Chuck turned back toward the wall of fire outside the kitchen. The metal hands were beckoning him over, their pointers curling inward as if calling out to him.

“The wall of fire comes with the house, right?”

“Sure does. More fire than you can ever imagine or want. In fact, this house is mostly made of fire. All included. And it just costs you one soul. An apartment in the city will cost you at least twice that,” Stan said with a laugh. He handed Chuck a clipboard, which seemed to appear out of nowhere.
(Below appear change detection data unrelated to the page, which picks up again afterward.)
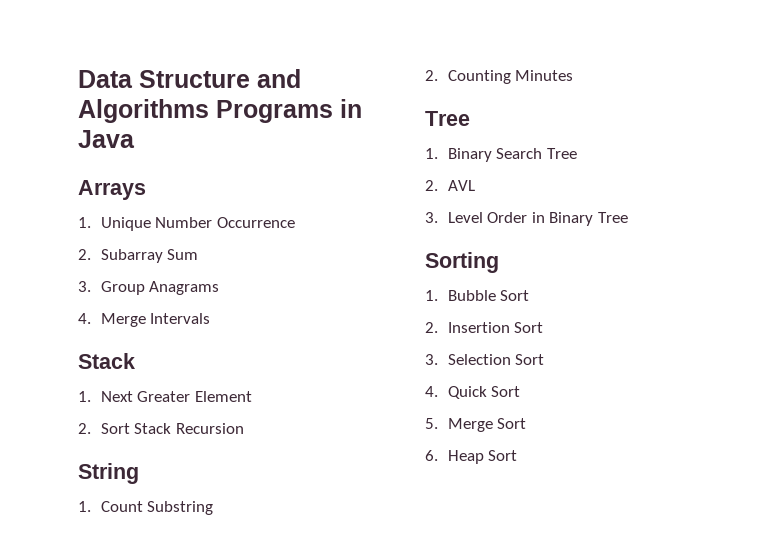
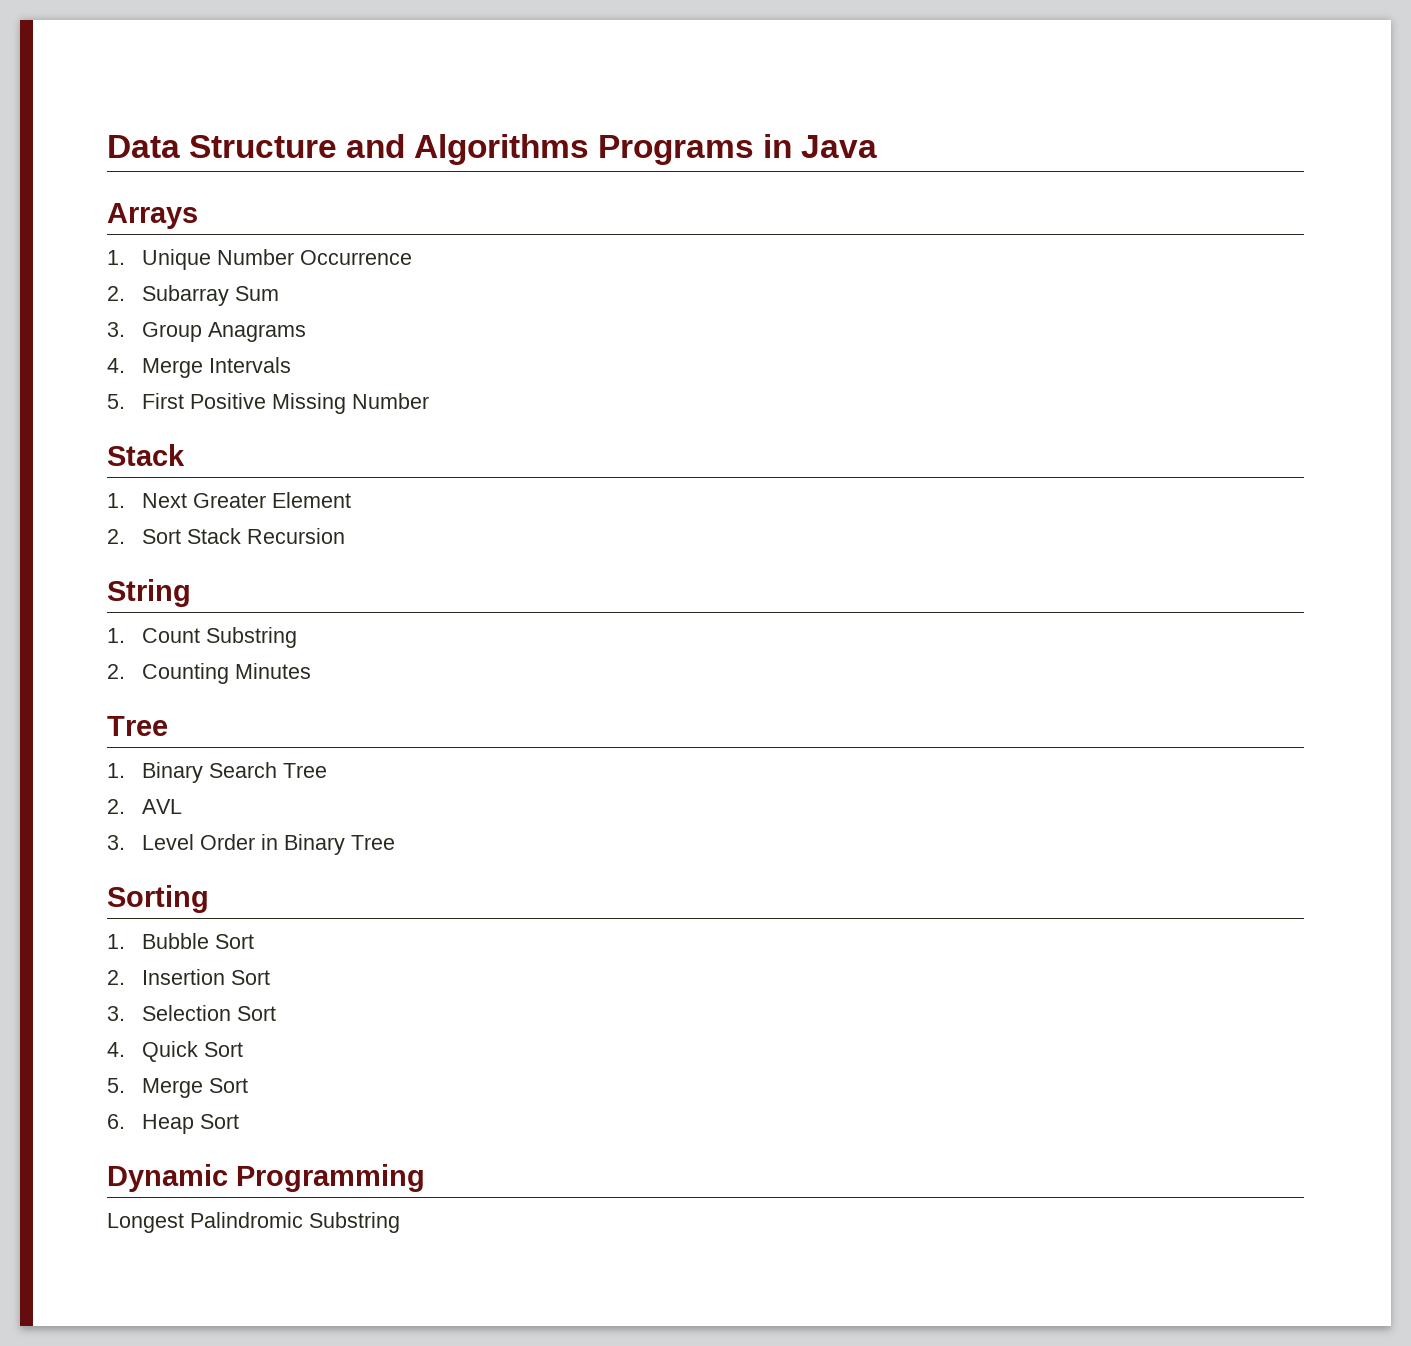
+ 5. First Positive Missing Number
+ Dynamic Programming
+ Longest Palindromic Substring

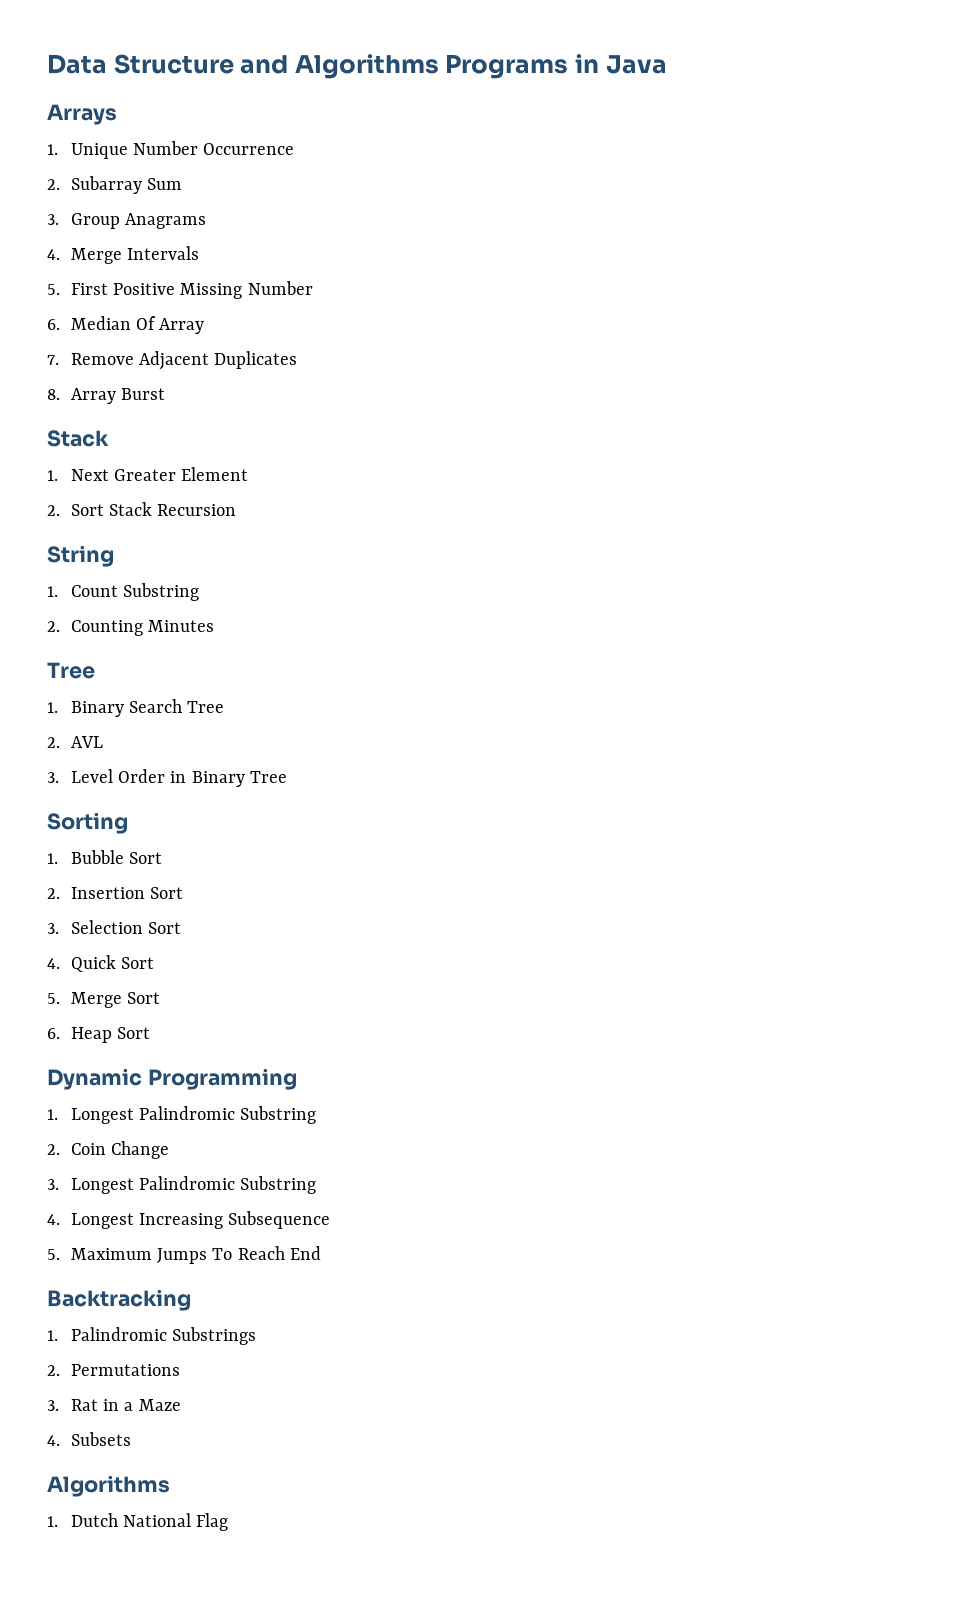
+ 6. Median Of Array
+ 7. Remove Adjacent Duplicates
+ 8. Array Burst
- Longest Palindromic Substring
+ 1. Longest Palindromic Substring
+ 2. Coin Change
+ 3. Longest Palindromic Substring
+ 4. Longest Increasing Subsequence
+ 5. Maximum Jumps To Reach End
+ Backtracking
+ 1. Palindromic Substrings
+ 2. Permutations
+ 3. Rat in a Maze
+ 4. Subsets
+ Algorithms
+ 1. Dutch National Flag

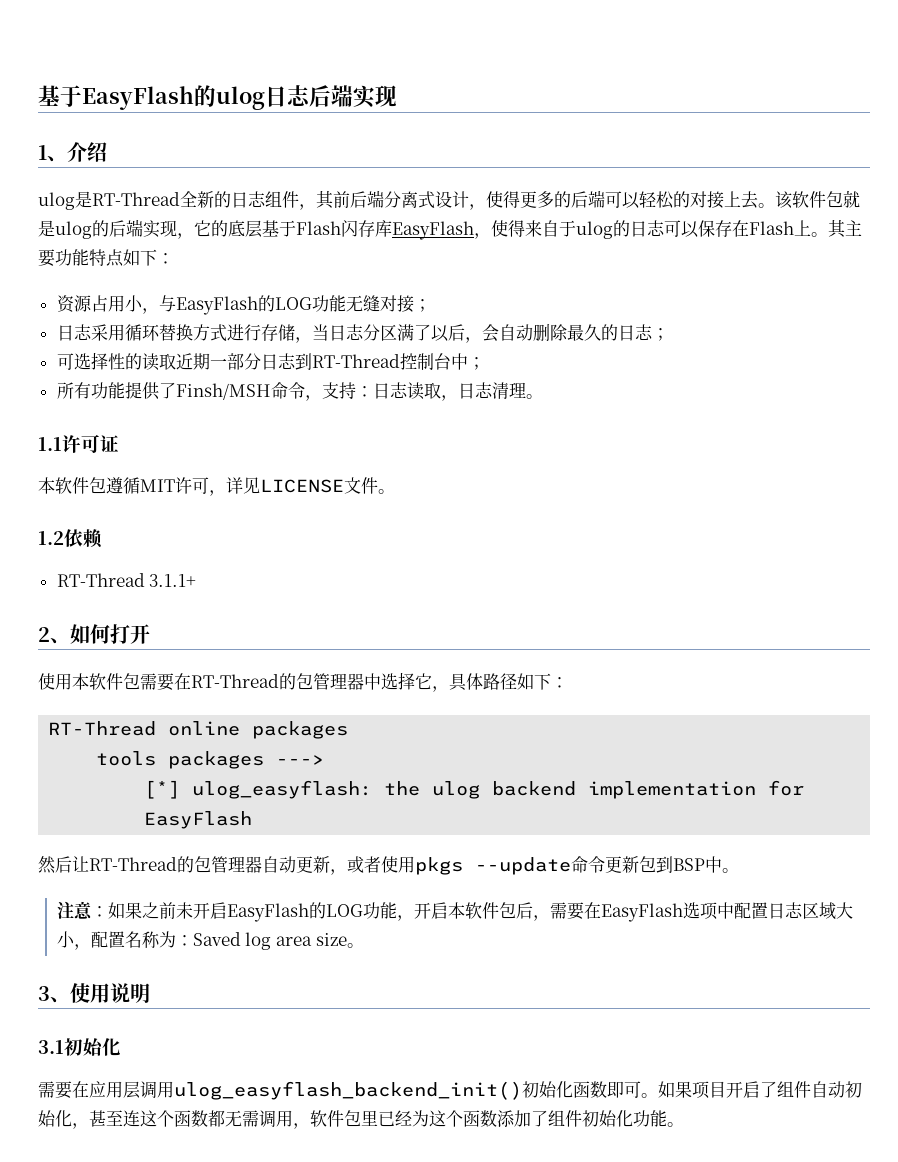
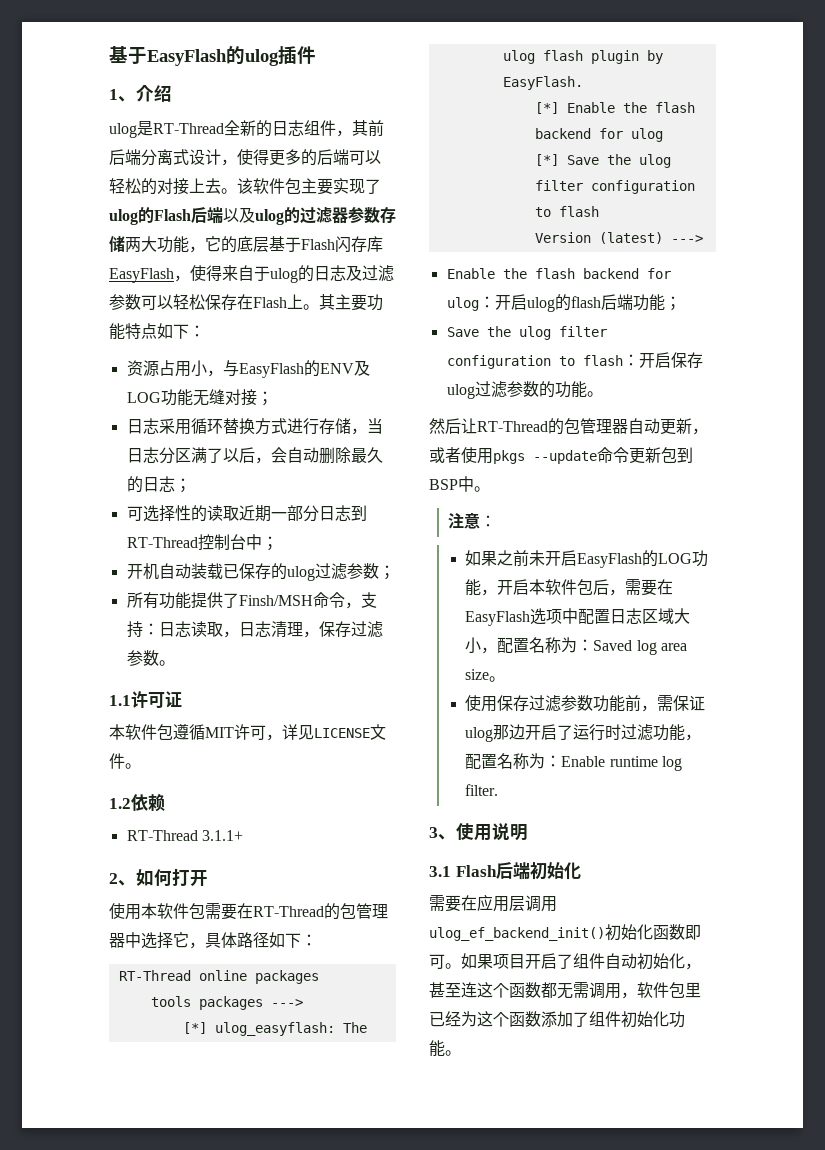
- 基于EasyFlash的ulog日志后端实现
+ 基于EasyFlash的ulog插件
- 该软件包就是ulog的后端实现，它的底层基于Flash闪存库EasyFlash，使得来自于ulog的日志可以保存在Flash上。
+ 该软件包主要实现了ulog的Flash后端以及ulog的过滤器参数存储两大功能，它的底层基于Flash闪存库EasyFlash，使得来自于ulog的日志及过滤参数可以轻松保存在Flash上。
- 资源占用小，与EasyFlash的LOG功能无缝对接；
+ 资源占用小，与EasyFlash的ENV及LOG功能无缝对接；
+ 开机自动装载已保存的ulog过滤参数；
- 所有功能提供了Finsh/MSH命令，支持：日志读取，日志清理。
+ 所有功能提供了Finsh/MSH命令，支持：日志读取，日志清理，保存过滤参数。
- [*] ulog_easyflash: the ulog backend implementation for EasyFlash
+ [*] ulog_easyflash: The ulog flash plugin by EasyFlash.
+ [*] Enable the flash backend for ulog
+ [*] Save the ulog filter configuration to flash
+ Version (latest) --->
+ Enable the flash backend for ulog：开启ulog的flash后端功能；
+ Save the ulog filter configuration to flash：开启保存ulog过滤参数的功能。
- 注意：如果之前未开启EasyFlash的LOG功能，开启本软件包后，需要在EasyFlash选项中配置日志区域大小，配置名称为：Saved log area size。
+ 注意：
+ 如果之前未开启EasyFlash的LOG功能，开启本软件包后，需要在EasyFlash选项中配置日志区域大小，配置名称为：Saved log area size。
+ 使用保存过滤参数功能前，需保证ulog那边开启了运行时过滤功能，配置名称为：Enable runtime log filter.
- 3.1初始化
+ 3.1 Flash后端初始化
- 需要在应用层调用ulog_easyflash_backend_init()初始化函数即可。
+ 需要在应用层调用ulog_ef_backend_init()初始化函数即可。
“Well,” Chuck said, “sure, why not. I’ll take it.” If Carla was actually interested in men who interacted with fire, there was no way she wouldn’t take him back. If it turned out she was just raging whore, at least he wasn’t living in Brooklyn anymore. As far as Chuck could tell, it would be a win-win. He grabbed the clipboard and scribbled his name on the line, careful not to make eye contact with the creature staring out at him from beneath the couch in the living room.